A coalizão governista argumentava que a produção audiovisual possuía viés de propaganda eleitoral negativa antecipada, com potencial de desequilibrar o pleito ao atacar figuras centrais da legenda. Contudo, o entendimento consolidado pelos magistrados seguiu a linha da defesa da liberdade de expressão e do livre fluxo de informações jornalísticas e artísticas.
O relator do caso destacou em seu voto que o Judiciário não deve atuar como censor prévio de manifestações culturais ou documentais, salvo em casos comprovados de flagrante calúnia ou uso de informações sabidamente falsas (fake news) estruturadas.

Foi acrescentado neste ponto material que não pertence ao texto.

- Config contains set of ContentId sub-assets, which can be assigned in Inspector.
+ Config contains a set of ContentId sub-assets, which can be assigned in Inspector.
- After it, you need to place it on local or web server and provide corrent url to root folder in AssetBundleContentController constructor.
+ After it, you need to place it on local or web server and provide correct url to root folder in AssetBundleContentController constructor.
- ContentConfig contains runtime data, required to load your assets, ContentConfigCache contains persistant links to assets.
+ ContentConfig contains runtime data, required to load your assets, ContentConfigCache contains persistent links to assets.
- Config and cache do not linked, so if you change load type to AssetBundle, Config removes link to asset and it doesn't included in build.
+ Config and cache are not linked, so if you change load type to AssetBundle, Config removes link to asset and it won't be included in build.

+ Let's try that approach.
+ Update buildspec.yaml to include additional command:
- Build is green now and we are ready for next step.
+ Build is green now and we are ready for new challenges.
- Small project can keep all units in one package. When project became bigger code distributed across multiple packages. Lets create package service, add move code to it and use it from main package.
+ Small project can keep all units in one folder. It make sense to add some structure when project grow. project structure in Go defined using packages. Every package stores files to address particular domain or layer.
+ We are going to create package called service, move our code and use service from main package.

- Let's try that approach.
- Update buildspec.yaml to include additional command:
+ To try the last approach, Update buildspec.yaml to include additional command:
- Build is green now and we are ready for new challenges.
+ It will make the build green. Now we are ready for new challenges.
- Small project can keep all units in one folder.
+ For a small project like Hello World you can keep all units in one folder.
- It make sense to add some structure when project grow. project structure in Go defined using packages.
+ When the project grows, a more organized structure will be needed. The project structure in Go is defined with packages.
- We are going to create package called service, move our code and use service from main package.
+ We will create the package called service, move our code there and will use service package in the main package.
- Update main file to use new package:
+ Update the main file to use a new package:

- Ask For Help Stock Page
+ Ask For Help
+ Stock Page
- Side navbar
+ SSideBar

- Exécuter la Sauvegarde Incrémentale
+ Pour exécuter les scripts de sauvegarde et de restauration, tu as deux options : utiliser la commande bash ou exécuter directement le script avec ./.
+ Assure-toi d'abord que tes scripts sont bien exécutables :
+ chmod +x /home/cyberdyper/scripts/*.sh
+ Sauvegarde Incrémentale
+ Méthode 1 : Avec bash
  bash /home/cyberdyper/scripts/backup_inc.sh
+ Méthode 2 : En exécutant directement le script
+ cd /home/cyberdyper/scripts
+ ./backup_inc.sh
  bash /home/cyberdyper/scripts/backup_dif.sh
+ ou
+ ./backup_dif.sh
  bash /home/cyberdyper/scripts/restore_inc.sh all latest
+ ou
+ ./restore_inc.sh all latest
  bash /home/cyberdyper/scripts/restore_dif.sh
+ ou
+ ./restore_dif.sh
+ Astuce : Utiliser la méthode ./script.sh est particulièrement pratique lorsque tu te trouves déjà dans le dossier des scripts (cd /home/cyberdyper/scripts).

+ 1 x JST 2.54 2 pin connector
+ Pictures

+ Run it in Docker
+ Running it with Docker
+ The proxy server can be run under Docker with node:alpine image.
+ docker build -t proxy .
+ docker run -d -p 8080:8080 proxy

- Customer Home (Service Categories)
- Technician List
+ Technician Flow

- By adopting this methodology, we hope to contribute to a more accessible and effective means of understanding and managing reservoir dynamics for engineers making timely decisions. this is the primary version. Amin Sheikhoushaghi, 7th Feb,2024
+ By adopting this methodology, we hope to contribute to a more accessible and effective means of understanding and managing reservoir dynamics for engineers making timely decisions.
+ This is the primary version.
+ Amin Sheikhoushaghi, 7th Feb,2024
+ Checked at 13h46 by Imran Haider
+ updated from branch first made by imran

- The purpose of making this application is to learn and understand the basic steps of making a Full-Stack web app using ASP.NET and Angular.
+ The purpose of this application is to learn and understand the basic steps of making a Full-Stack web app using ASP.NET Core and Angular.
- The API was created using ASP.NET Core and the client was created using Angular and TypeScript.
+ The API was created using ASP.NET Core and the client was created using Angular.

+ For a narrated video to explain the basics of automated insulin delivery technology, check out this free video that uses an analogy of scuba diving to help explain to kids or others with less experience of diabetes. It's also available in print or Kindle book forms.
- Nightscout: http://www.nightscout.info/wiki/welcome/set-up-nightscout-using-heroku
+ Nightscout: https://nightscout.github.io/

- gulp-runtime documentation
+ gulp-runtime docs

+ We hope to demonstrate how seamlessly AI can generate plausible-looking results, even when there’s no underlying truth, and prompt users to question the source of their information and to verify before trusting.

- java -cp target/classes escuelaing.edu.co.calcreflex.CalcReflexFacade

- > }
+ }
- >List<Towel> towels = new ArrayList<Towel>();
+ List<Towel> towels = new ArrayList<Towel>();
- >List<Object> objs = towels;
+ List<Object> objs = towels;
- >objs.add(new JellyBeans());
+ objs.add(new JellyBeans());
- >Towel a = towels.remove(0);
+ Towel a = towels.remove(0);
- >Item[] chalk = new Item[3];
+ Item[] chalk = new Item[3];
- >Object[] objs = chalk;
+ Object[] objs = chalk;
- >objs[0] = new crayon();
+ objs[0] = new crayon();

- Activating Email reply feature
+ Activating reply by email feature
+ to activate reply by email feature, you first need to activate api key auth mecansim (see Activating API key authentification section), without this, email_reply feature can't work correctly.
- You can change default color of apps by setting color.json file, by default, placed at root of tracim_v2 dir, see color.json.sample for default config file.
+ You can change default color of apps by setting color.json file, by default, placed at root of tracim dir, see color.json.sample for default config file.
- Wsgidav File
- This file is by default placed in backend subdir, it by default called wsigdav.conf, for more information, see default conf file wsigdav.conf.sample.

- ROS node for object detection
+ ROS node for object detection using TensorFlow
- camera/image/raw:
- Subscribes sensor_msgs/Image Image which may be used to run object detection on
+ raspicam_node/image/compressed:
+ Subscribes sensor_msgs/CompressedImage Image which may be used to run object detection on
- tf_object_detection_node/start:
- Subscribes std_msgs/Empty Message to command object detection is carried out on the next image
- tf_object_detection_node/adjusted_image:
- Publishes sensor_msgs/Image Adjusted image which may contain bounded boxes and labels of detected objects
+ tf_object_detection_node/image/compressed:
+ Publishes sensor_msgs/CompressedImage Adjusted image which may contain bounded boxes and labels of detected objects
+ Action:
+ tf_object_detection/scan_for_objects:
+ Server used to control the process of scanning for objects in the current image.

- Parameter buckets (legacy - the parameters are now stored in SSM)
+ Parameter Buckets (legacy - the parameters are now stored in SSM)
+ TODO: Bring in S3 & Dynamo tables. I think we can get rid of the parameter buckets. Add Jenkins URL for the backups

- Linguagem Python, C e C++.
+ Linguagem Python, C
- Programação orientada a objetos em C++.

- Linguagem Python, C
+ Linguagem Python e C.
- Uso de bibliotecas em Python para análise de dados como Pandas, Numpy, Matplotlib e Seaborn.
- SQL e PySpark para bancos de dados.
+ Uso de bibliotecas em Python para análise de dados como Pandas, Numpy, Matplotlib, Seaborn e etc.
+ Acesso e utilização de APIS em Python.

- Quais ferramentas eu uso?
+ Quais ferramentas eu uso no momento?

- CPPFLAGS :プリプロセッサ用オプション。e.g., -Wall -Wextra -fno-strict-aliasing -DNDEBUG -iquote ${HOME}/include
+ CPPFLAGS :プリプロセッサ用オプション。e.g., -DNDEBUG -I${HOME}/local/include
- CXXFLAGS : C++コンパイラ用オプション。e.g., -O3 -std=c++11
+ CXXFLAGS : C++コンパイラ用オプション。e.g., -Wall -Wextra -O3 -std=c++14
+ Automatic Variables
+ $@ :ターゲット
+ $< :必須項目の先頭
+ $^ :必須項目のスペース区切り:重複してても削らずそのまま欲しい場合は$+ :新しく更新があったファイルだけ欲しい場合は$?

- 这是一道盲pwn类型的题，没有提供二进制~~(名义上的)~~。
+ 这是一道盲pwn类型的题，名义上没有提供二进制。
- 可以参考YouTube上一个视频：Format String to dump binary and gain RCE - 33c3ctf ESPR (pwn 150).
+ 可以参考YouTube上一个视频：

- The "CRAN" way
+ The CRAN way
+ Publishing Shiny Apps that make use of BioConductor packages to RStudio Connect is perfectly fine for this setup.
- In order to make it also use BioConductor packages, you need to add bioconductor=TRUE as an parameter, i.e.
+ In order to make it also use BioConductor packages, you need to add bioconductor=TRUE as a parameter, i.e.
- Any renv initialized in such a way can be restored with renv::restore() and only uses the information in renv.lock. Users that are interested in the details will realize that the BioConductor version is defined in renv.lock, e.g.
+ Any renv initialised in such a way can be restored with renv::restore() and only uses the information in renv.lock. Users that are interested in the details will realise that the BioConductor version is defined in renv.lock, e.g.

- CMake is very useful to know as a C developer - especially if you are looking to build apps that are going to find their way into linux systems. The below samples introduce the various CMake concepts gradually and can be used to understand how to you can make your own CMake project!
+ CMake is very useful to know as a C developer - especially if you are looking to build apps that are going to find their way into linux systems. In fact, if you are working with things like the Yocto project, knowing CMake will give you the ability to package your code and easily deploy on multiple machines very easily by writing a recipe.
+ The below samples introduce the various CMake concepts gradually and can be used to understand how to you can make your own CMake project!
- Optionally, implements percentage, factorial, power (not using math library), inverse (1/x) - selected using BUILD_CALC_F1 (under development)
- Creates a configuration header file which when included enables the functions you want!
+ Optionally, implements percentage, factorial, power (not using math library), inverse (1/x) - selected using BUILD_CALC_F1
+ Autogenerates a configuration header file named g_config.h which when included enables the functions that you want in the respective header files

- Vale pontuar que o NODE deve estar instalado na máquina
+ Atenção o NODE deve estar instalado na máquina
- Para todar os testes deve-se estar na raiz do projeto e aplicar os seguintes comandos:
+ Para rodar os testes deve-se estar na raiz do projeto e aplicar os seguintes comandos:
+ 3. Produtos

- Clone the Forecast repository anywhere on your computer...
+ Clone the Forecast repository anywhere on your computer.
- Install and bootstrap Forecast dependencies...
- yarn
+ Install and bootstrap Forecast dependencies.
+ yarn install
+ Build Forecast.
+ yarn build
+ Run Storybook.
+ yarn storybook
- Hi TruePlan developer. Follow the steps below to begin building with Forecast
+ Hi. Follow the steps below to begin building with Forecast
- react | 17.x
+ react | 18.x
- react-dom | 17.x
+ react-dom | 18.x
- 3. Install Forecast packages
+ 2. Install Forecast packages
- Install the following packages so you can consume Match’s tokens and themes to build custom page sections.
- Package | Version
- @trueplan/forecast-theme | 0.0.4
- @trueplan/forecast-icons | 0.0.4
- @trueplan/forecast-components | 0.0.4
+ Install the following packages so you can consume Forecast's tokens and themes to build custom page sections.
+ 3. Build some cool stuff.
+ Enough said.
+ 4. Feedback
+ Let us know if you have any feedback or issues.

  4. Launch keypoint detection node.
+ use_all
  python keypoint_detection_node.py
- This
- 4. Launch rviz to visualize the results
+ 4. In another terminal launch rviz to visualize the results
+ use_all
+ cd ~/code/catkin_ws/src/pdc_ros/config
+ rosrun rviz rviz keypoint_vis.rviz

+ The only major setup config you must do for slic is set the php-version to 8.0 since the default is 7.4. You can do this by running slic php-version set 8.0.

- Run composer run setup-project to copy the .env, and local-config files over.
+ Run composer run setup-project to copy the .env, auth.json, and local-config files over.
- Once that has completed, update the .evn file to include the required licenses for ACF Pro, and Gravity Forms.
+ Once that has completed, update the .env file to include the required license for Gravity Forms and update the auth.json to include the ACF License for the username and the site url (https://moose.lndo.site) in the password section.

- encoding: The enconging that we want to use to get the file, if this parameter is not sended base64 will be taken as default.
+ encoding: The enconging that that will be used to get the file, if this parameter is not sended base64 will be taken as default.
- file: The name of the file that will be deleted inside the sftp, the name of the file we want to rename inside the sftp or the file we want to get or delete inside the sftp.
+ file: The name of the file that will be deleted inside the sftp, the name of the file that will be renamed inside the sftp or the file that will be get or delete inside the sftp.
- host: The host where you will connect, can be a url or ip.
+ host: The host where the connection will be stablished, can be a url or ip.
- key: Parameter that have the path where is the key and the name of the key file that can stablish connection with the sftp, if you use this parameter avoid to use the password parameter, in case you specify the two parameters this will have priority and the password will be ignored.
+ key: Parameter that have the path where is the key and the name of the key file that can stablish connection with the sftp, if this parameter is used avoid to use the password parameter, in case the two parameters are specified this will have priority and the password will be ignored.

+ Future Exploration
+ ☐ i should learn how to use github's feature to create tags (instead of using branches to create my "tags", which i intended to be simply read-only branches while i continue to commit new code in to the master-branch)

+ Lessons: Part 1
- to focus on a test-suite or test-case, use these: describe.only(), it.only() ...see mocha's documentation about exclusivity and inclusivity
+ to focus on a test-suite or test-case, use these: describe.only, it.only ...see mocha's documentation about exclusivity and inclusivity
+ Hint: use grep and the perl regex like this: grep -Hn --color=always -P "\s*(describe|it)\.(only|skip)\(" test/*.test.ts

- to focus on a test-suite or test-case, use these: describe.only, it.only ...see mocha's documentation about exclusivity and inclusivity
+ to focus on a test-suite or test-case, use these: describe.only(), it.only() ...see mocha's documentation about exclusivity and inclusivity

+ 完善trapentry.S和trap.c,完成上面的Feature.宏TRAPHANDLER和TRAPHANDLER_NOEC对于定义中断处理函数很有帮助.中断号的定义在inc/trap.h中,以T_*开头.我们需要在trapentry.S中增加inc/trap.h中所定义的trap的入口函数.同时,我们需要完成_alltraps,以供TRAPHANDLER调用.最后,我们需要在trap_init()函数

A defesa dos produtores do longa comemorou o veredito do tribunal, apontando que a tentativa de bloqueio configurava um cerceamento indevido.
Com a decisão do TSE, a distribuição e exibição de Dark Horse seguem autorizadas em todo o território nacional, tornando-se um dos assuntos mais comentados nos debates de estratégia digital das campanhas de 2026.